Running attacks against a model

reproduce/run_attacks.py runs FGSM + boundary attack against any of the four locally available models. icu_mortality/ed_admission are the regression baseline (compared against reference/ in the golden tests); ckd/wdbc have no published ground truth -- this is new evaluation used to demonstrate the tools generalize beyond the two validated cohorts.

# one dataset at a time
& "C:\Users\<you>\.venvs\healthsec-mcp\Scripts\python.exe" reproduce\run_attacks.py --dataset ckd
& "C:\Users\<you>\.venvs\healthsec-mcp\Scripts\python.exe" reproduce\run_attacks.py --dataset wdbc
& "C:\Users\<you>\.venvs\healthsec-mcp\Scripts\python.exe" reproduce\run_attacks.py --dataset icu_mortality
& "C:\Users\<you>\.venvs\healthsec-mcp\Scripts\python.exe" reproduce\run_attacks.py --dataset ed_admission

# all four in one run (slowest -- icu_mortality/ed_admission each have up to
# 100 samples for boundary attack, similar runtime to the golden tests)
& "C:\Users\<you>\.venvs\healthsec-mcp\Scripts\python.exe" reproduce\run_attacks.py --dataset all

Each run writes its results to reproduce/results/<dataset>_attack_results.json (tracked in git, overwritten on each run) so nothing is lost once the terminal scrolls past it.

Running with Claude Desktop

This connects healthsec-mcp to Claude Desktop as a local MCP server -- Claude Desktop spawns it as a subprocess and talks to it over stdio. This is the intended way to actually use the connector day to day; the other supported path is the agent-usefulness study harness (reproduce/agent_usefulness_study/), which spawns the same server programmatically to script Condition A/B comparisons instead.

Two categories of tools, two setup paths

The 7 standards/SPS/report tools (assess_attack_coverage, check_rbac, score_audit_completeness, score_compliance, compute_sps, generate_security_report, get_audit_log) don't touch a registered model at all -- they score or compose evidence you pass directly in the tool call. These work with zero setup the moment Claude Desktop can launch the server at all.

The 3 model-touching tools (run_fgsm, run_boundary_attack, run_membership_inference) need a model registered under a model_handle before Claude can call them. This is the part that trips people up: Claude Desktop spawns healthsec-mcp as a brand-new subprocess with an empty registry every time -- there's no interactive Python session inside that subprocess for you to call registry.register() from after the fact. scripts/run_local_server.py solves this: it's a small wrapper that loads one of your 4 local models, registers it under a fixed, predictable handle, and then starts the same server -- point Claude Desktop at this script instead of the bare healthsec-mcp command if you need the model-touching tools.

Setup

1. Make sure the venv is set up (see "Running the tests" above if not).

2. Decide which path you need:

  • Only need the standards/SPS/report tools? Skip to step 4 and point Claude Desktop at healthsec-mcp directly (or the equivalent python -m healthsec_mcp.server) -- no dataset flag needed.

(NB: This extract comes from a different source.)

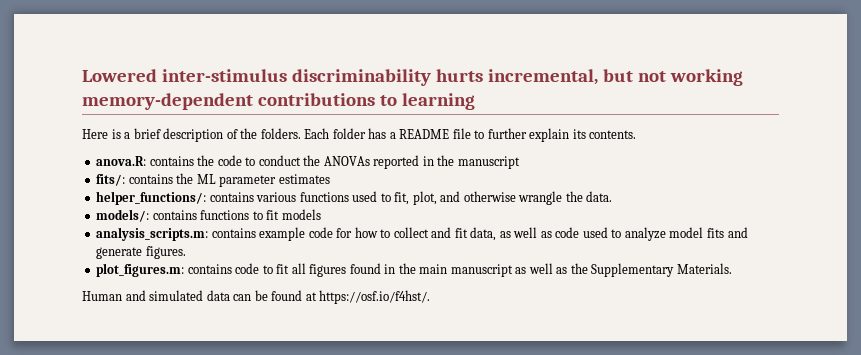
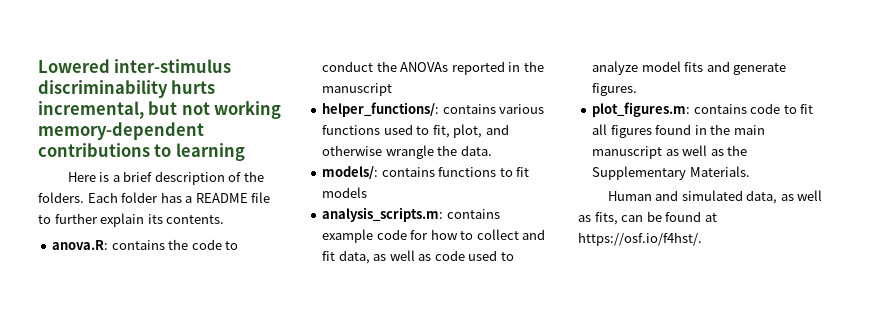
[96,173,330,187] // fits/: contains the ML parameter estimates -> (393, 89) none
[206,290,230,301] data -> [746,190,823,204] [578,212,618,225] data, as well as fits,

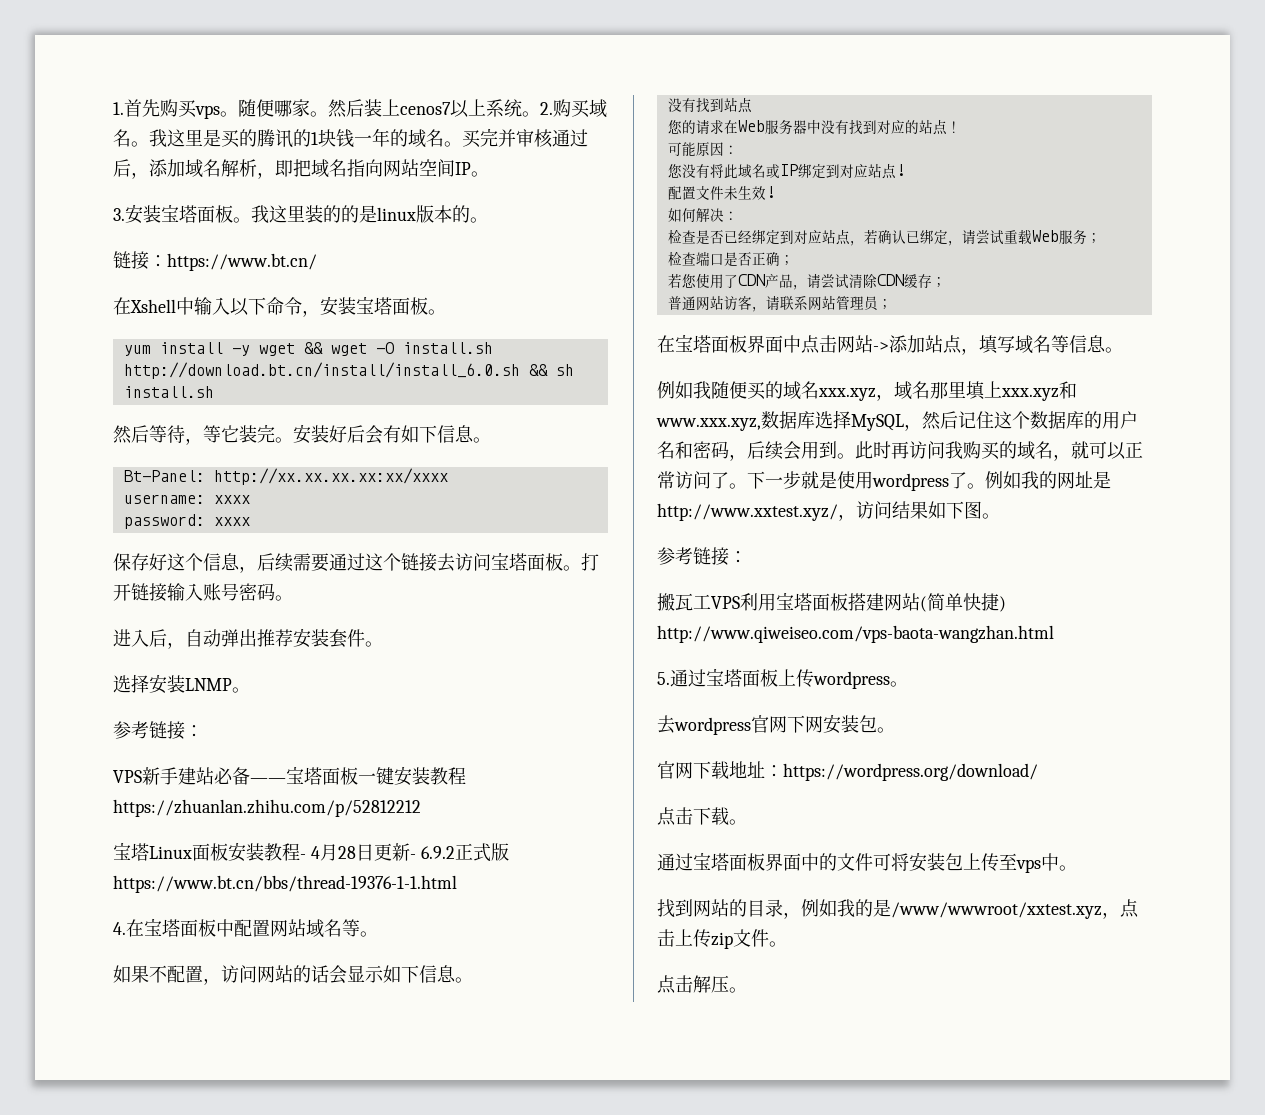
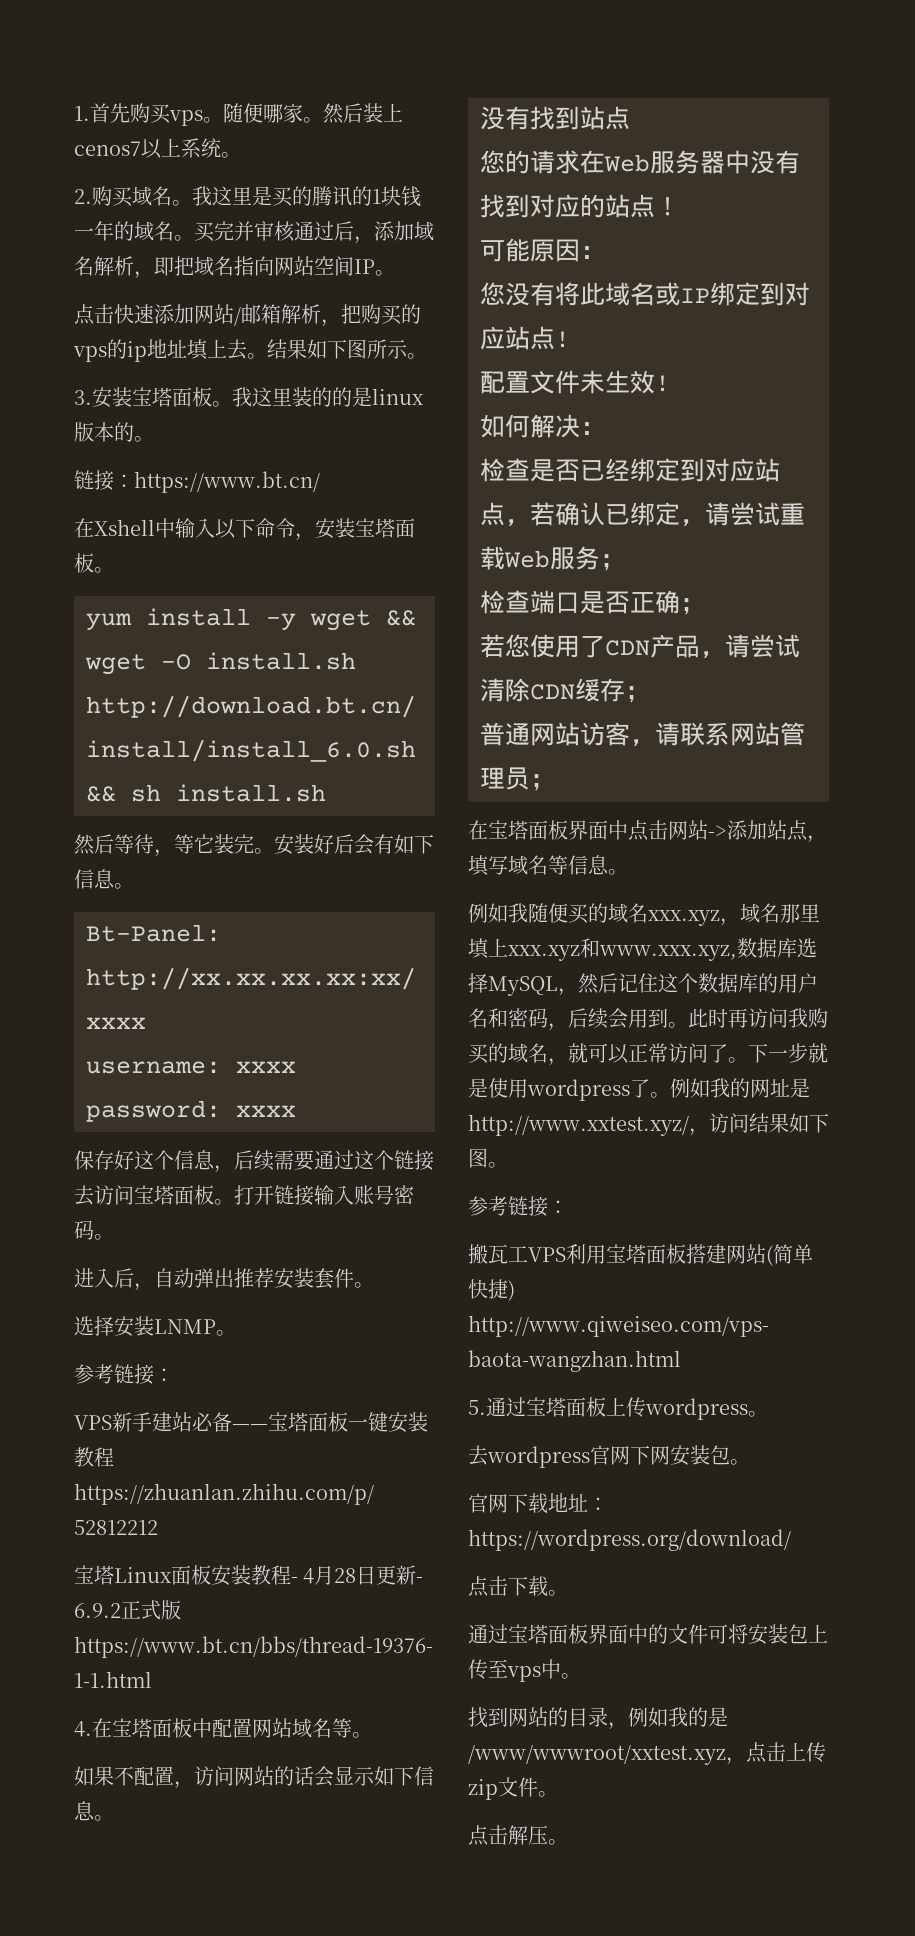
(540, 114) none -> (241, 155) //
(489, 174) none -> [74,304,421,327] [73,339,427,362] // 点击快速添加网站/邮箱解析，把购买的vps的ip地址填上去。结果如下图所示。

  • Need the model-touching tools too? Use scripts/run_local_server.py with one of --dataset icu_mortality|ed_admission|ckd|wdbc. This requires ../data/models/ and the matching processed dataset to already be populated (see "Data" below) -- icu_mortality/ed_admission need PhysioNet-credentialed MIMIC-IV data; ckd/wdbc are public and work out of the box if you've run the setup in "Running the tests."

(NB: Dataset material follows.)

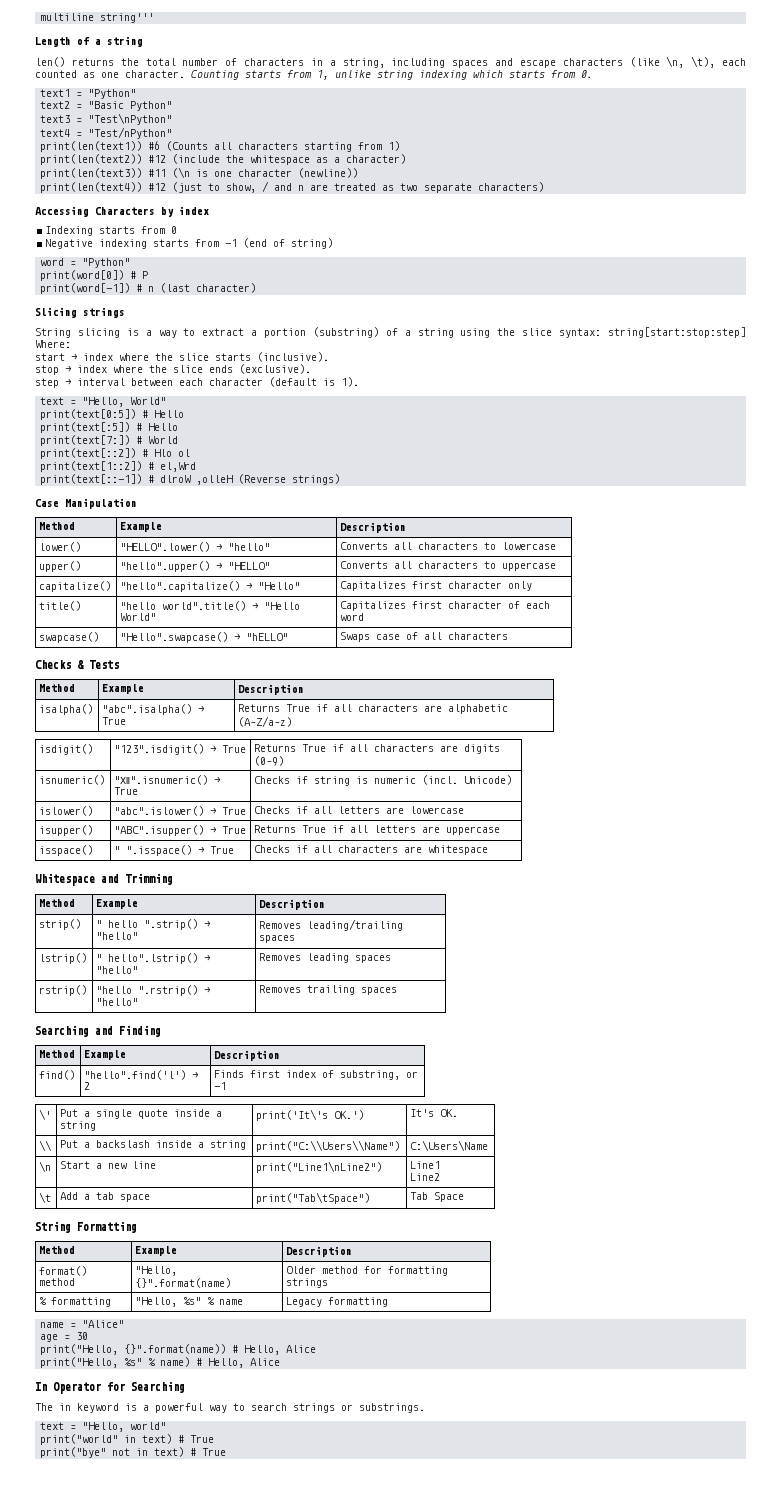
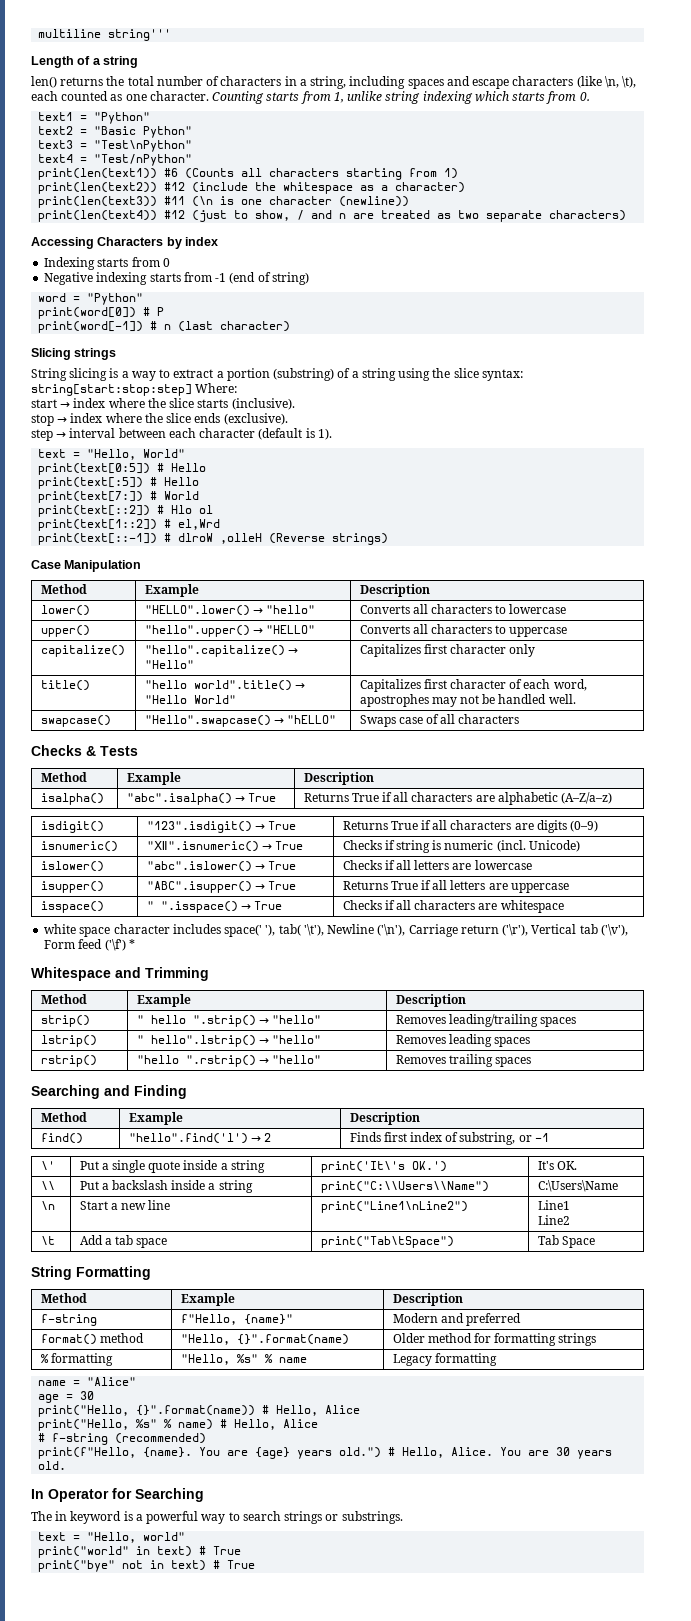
[340,613,365,621] word -> [553,679,587,691] [359,694,576,707] word, apostrophes may not be handled well.
(489, 850) none -> [44,924,628,937] [44,939,135,951] // white space character includes space(' '), tab( '\t'), Newline ('\n'), Carriage return ('\r'), Vertical tab ('\v'), Form feed ('\f') *
(353, 1251) none -> [40,1314,97,1326] [180,1314,293,1325] [392,1313,521,1326] // f-string | f"Hello, {name}" | Modern and preferred
(281, 1362) none -> [38,1433,207,1445] [38,1447,613,1459] [38,1461,67,1470] // # f-string (recommended) // print(f"Hello, {name}. You are {age} years old.") # Hello, Alice. You are 30 years old.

3. Find (or create) Claude Desktop's config file:

%APPDATA%\Claude\claude_desktop_config.json

On Windows that's typically C:\Users\<you>\AppData\Roaming\Claude\claude_desktop_config.json. If the file doesn't exist yet, create it with just {"mcpServers": {}} and add your entry inside.

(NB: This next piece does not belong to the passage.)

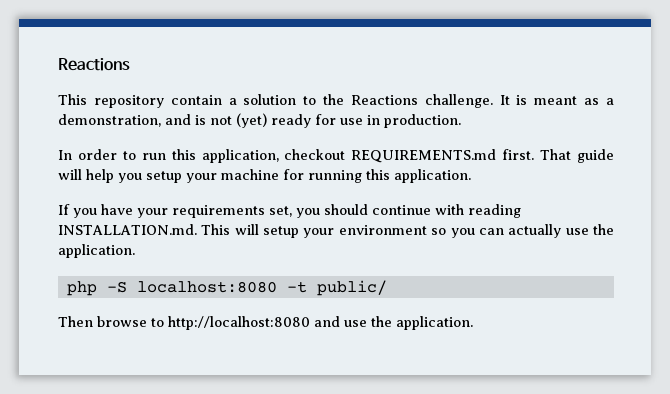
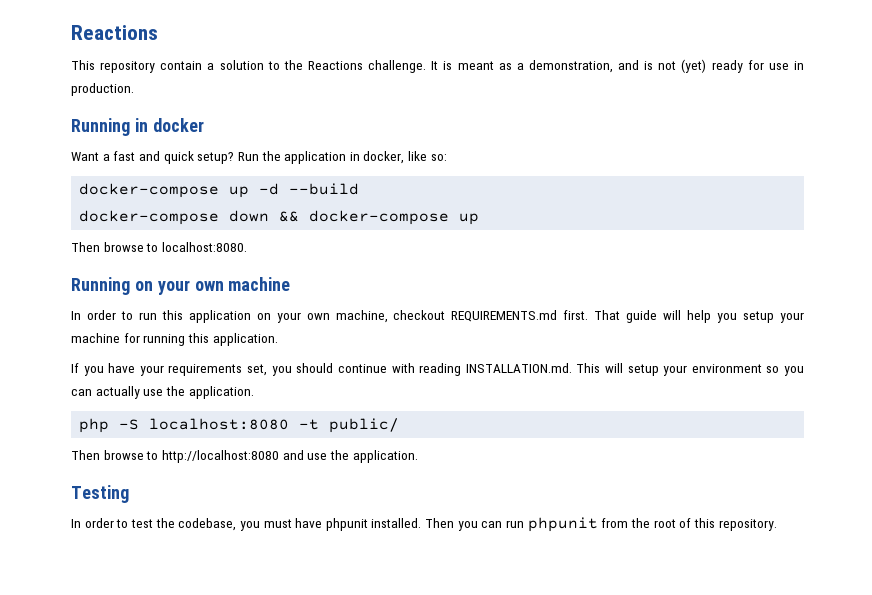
(461, 121) none -> [71,118,204,136] [71,151,447,164] [79,183,360,198] [79,210,480,225] [71,242,247,252] [71,277,291,295] // Running in docker // Want a fast and quick setup? Run the application in docker, like so: // docker-compose up -d --build // docker-compose down && docker-compose up // Then browse to localhost:8080. // Running on your own machine
[201,149,279,163] application, -> [188,310,388,323] application on your own machine,
(473, 323) none -> [71,485,129,503] [71,517,777,532] // Testing // In order to test the codebase, you must have phpunit installed. Then you can run phpunit from the root of this repository.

4. Add an entry under mcpServers. Replace <you> with your actual Windows username and adjust the repo path to match where you've cloned this project. Model-touching setup (recommended default -- gives you all 10 tools):

{
  "mcpServers": {
    "healthsec": {
      "command": "C:\\Users\\<you>\\.venvs\\healthsec-mcp\\Scripts\\python.exe",
      "args": [
        "C:\\Users\\<you>\\OneDrive\\Desktop\\University_of_the_Cumberlands\\Courses\\Thesis_2026_Proposing\\Papers_and_Code\\ai-agents-connectors\\01-healthcare-ai-security-connector\\healthsec-mcp\\scripts\\run_local_server.py",
        "--dataset",
        "icu_mortality"
      ]
    }
  }
}

Standards/report-tools-only setup (no model registration, works without ../data/ at all):

{
  "mcpServers": {
    "healthsec": {
      "command": "C:\\Users\\<you>\\.venvs\\healthsec-mcp\\Scripts\\healthsec-mcp.exe"
    }
  }
}

JSON requires double backslashes in Windows paths (\\, not \) -- copy the pattern above exactly, don't use single backslashes.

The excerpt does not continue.